During my visit last year to the Union Cemetery in Brockton, Ma. I came
upon this headstone:

"Carrie, beloved daughter
of Bradford and Caroline
Blanchard, scalded to death
on board steamer Bay State
on her passage from
New York to Fall River
Dec 31 1845-Oct 31 1856
Darling we part
to meet forever."

This piqued my curiosity. How was a little girl scalded to death on a ship? Had
it been a fire at sea or explosion?  I googled for information this morning and
found this account at the California Digital Newspaper Collection:

"Sacramento Daily Union, Volume 12, Number 1775, 3 December 1856 —

Fatal Disaster on Long Island Sound.— steamer Bay State, Capt. Jewett, !e!t
New York for Fall River at the usual hour on Friday evening, Oct 3Ist, says
the Boston Traveller, with about 150 passengers. At a little alter six o'clock,
when the steamer was off Huntington, a terrible crash was heard. A few
moments before, the passengers had left the supper table. The ladies for
the most part had gone into their saloon, and the gentlemen were
distributed about the boat

The crash was in consequence of the great iron walking-beam, weighing
from twelve to fourteen tons, having suddenly snapped in two in the center,
crashing through the hurricane deck, the saloon deck, the saloon stairs to
the gentlemen's cabin. It also broke the main after-guard beam, a very heavy
piece of timber. This broke the blow and saved the hull from injury, or
otherwise the great mass of iron might have gone through the bottom of the
boat. Of course, this startling accident created great confusion among the
passengers, and it was certainly fortunate that it did not recur a few moments
before, when large numbers of passengers were ascending the stairs from
the supper table. 

Some of the male passengers, in their fright, crowded into the boats banging
upon the cranes, which were soon filled with people, but they wero immediately
ordered out again by the officers of the boat. The ladies, at first, were a good
deal alarmed, but on the whole, behaved with commendable coolness.

The most serious result of the accident was in consequence of a fragment of
the walking-beam as it went up tearing off the top of the cylinder, which caused
the steam to escape in large quantities into the forward saloon. In this saloon
was seen sitting, just previous to the accident, a girl of nine years, named
Blanchard, daughter of Mr. Blanchard, shoe dealer, of Brooklyn, N. Y. She was,
apparently, looking at the machinery of the engine. As the escaped steam
rushed in, she, probably, in her fright, inhaled it in large quantities, causing
almost instant death from internal burns. Her face and hands were also badly
disfigured with the steam. Medical aid was procured as soon as possible, but
she was beyond their help.
- California Digital Newspaper Collection, Center for Bibliographic 
Studies and  Research, University of California, Riverside, 

Notice that this is from a Sacramento California newspaper. The story even
showed up in a few lines within a newspaper in Ireland! 

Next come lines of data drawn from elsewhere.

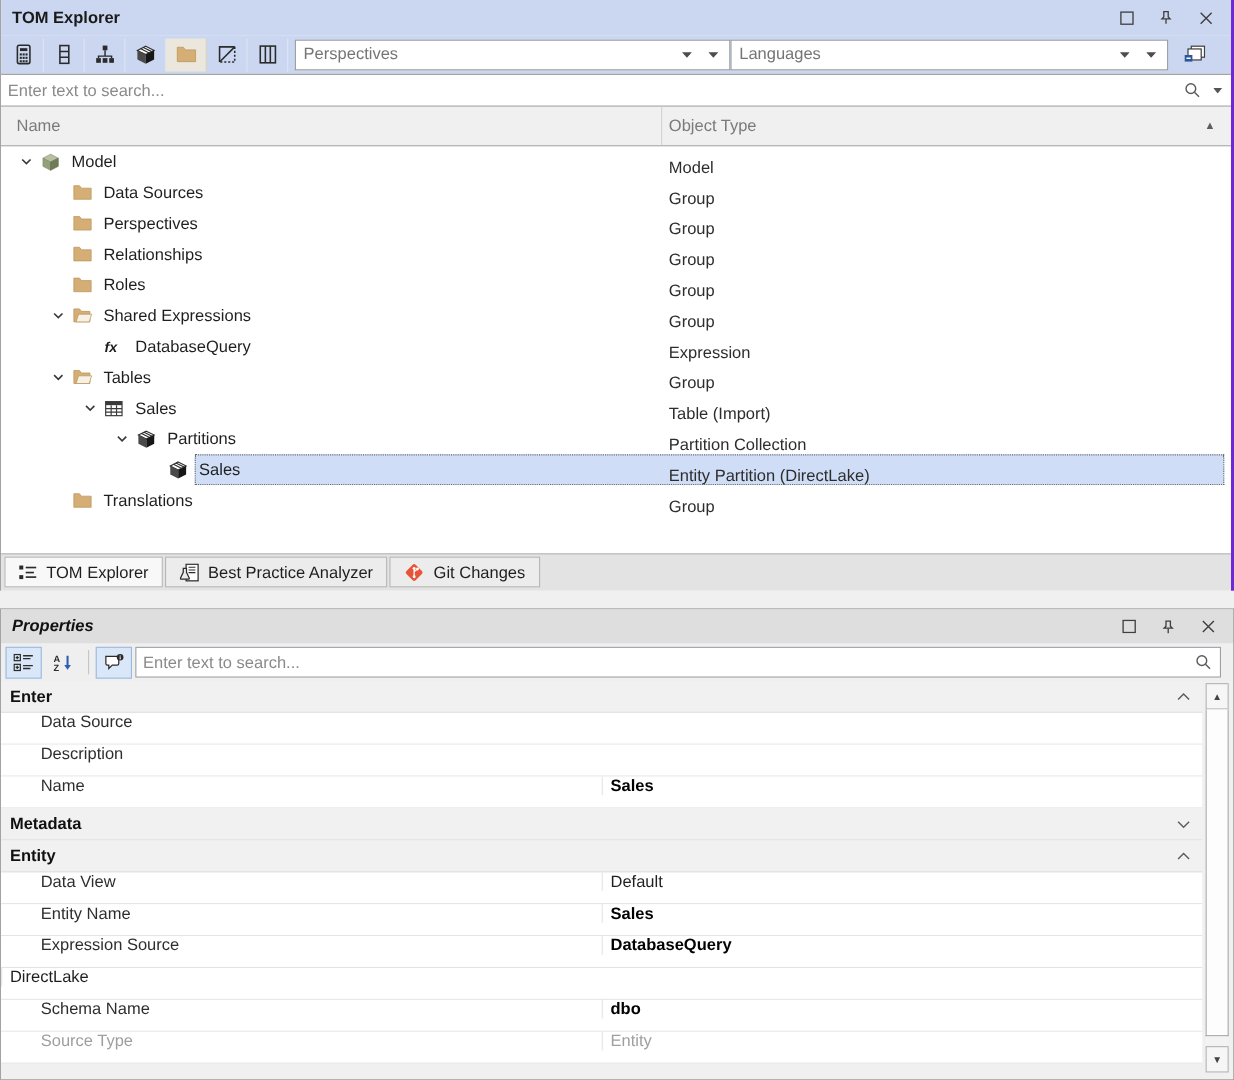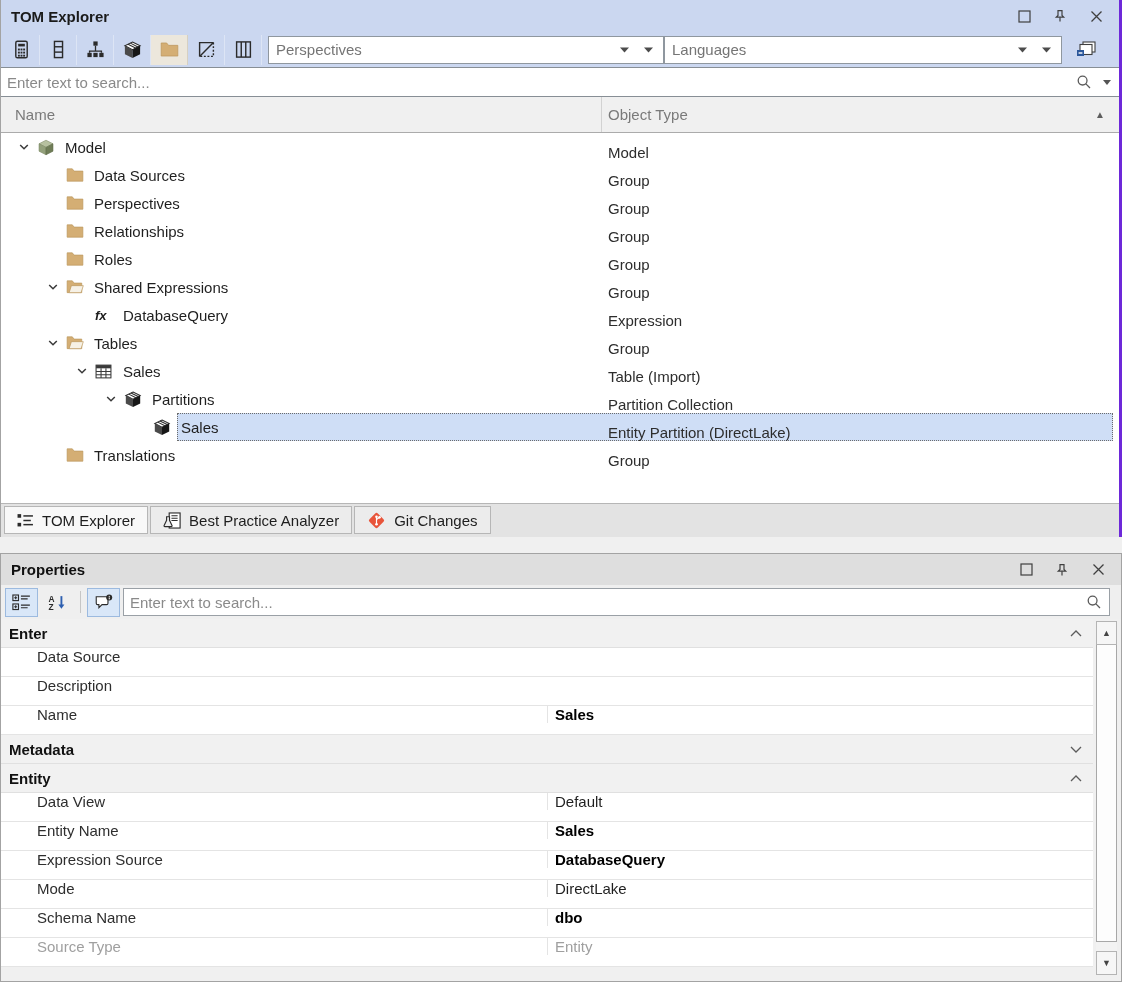--- a/index.html
+++ b/index.html
@@ -45,21 +45,21 @@
   .sel-bg{position:absolute;left:176px;right:6px;top:0;bottom:0;background:#cfdef6;border:1px dotted #6b6b6b;z-index:0;}
   .tree-filler{height:34px;background:#fff;}
 
   .tabstrip{height:34px;background:#e3e3e3;border-top:1px solid #b6b6b6;display:flex;align-items:stretch;padding:2px 0 3px 3px;}
   .tab{display:flex;align-items:center;gap:8px;padding:0 12px;border:1px solid #b6b6b6;background:#ececec;font-size:15px;color:#1e1e1e;margin-right:2px;white-space:nowrap;}
   .tab.active{background:#f8f8f8;}
 
   
   .props{position:absolute;left:0;top:553px;width:1122px;height:429px;background:#f0f0f0;border:1px solid #a3a3a3;}
   .ptitle{height:31px;background:#dedede;display:flex;align-items:center;padding:0 10px;}
-  .ptitle .t{font-weight:bold;font-size:15px;color:#111;flex:1;}
+  .ptitle .t{font-weight:bold;font-size:15px;color:#111;flex:1;font-style:italic;}
   .ptoolbar{height:34px;background:#efefef;display:flex;align-items:center;padding:0 4px;}
   .pbtn{width:33px;height:29px;display:flex;align-items:center;justify-content:center;margin-right:3px;}
   .pbtn.on{background:#d9e7f8;border:1px solid #9cbadf;}
   .psep{width:1px;height:22px;background:#c6c6c6;margin:0 6px 0 3px;}
   .psearch{flex:1;height:28px;border:1px solid #9aa0a6;background:#fff;display:flex;align-items:center;position:relative;margin-right:7px;}
   .psearch .search-icons{right:7px;}
 
   .pgrid{position:relative;height:362px;background:#f0f0f0;}
   .pcat{height:29px;background:#f1f1f1;display:flex;align-items:center;font-weight:bold;font-size:15px;color:#111;padding-left:8px;position:relative;width:1092px;border-bottom:1px solid #e0e0e0;}
   .pchev{position:absolute;right:10px;display:flex;}
@@ -613,21 +613,20 @@
       </div>
       <div class="prow">
         <span class="pname">Entity Name</span>
         <span class="pval b">Sales</span>
       </div>
       <div class="prow">
         <span class="pname">Expression Source</span>
         <span class="pval b">DatabaseQuery</span>
       </div>
       <div class="prow">
-        <span class="pname">Mode</span>
         <span class="pval">DirectLake</span>
       </div>
       <div class="prow">
         <span class="pname">Schema Name</span>
         <span class="pval b">dbo</span>
       </div>
       <div class="prow ro">
         <span class="pname">Source Type</span>
         <span class="pval">Entity</span>
       </div>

Remarkably, although there were several other people scalded their injuries
weren't fatal. Even more remarkably, although the ship did take on 7 feet of
water it didn't sink and was salvaged.

Carrie's father Bradford Blanchard is mentioned as being a shoe dealer from
Brooklyn, NY, but probably was originally from Brockton, which at that time
was part of this area's booming shoe business. In fact there were several shoe
and boot manufacturing companies owned by Blanchards. The family perhaps
was taking the steamer to Fall River as part of a visit back to Brockton.

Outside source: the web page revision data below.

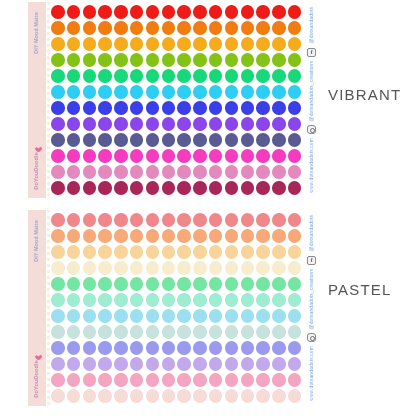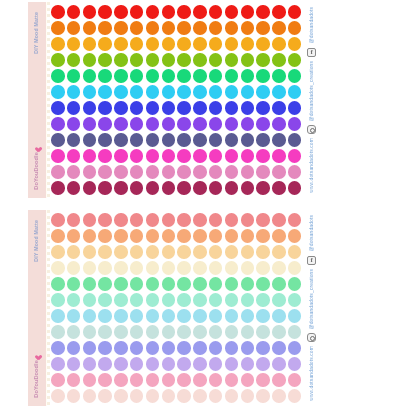--- a/index.html
+++ b/index.html
@@ -421,20 +421,21 @@
 
     <div class="right-rail">
       <span class="wm">@dotsandadots</span>
       <span class="social fb"></span>
       <span class="wm">@dotsandadots_creations</span>
       <span class="social ig"></span>
       <span class="wm">www.dotsandadots.com</span>
     </div>
   </div>
 
+  <div class="side-label label-vibrant">VIBRANT</div>
 
   <div class="sheet sheet-pastel">
 
     <div class="left-strip">
       <span class="vtext vtext-top">DIY Mood Matte</span>
       <div class="brand-bottom">
         <span class="heart-icon"></span>
         <span class="vtext-brand">DoYouDoodle</span>
       </div>
     </div>
@@ -662,14 +663,15 @@
 
     <div class="right-rail">
       <span class="wm">@dotsandadots</span>
       <span class="social fb"></span>
       <span class="wm">@dotsandadots_creations</span>
       <span class="social ig"></span>
       <span class="wm">www.dotsandadots.com</span>
     </div>
   </div>
 
+  <div class="side-label label-pastel">PASTEL</div>
 
 </div>
 
 </body></html>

Whatever the reason, it was probably a trip they wished they'd never embarked on.

Thursday, January 10, 2013


The Union Cemetery is located on the east side of Brockton, Ma. between
Center (Rte123) and Lyman Streets overlooking the George G Snow Park.
It's laid out in the Mt.Auburn Cemetery style popular in the mid to late
19th century, and like many cemeteries from that era an urban neighborhood
has sprung up around it in the 20th century. There are many Packards, Keiths,
and Dunhams buried here who probably are my distant cousins.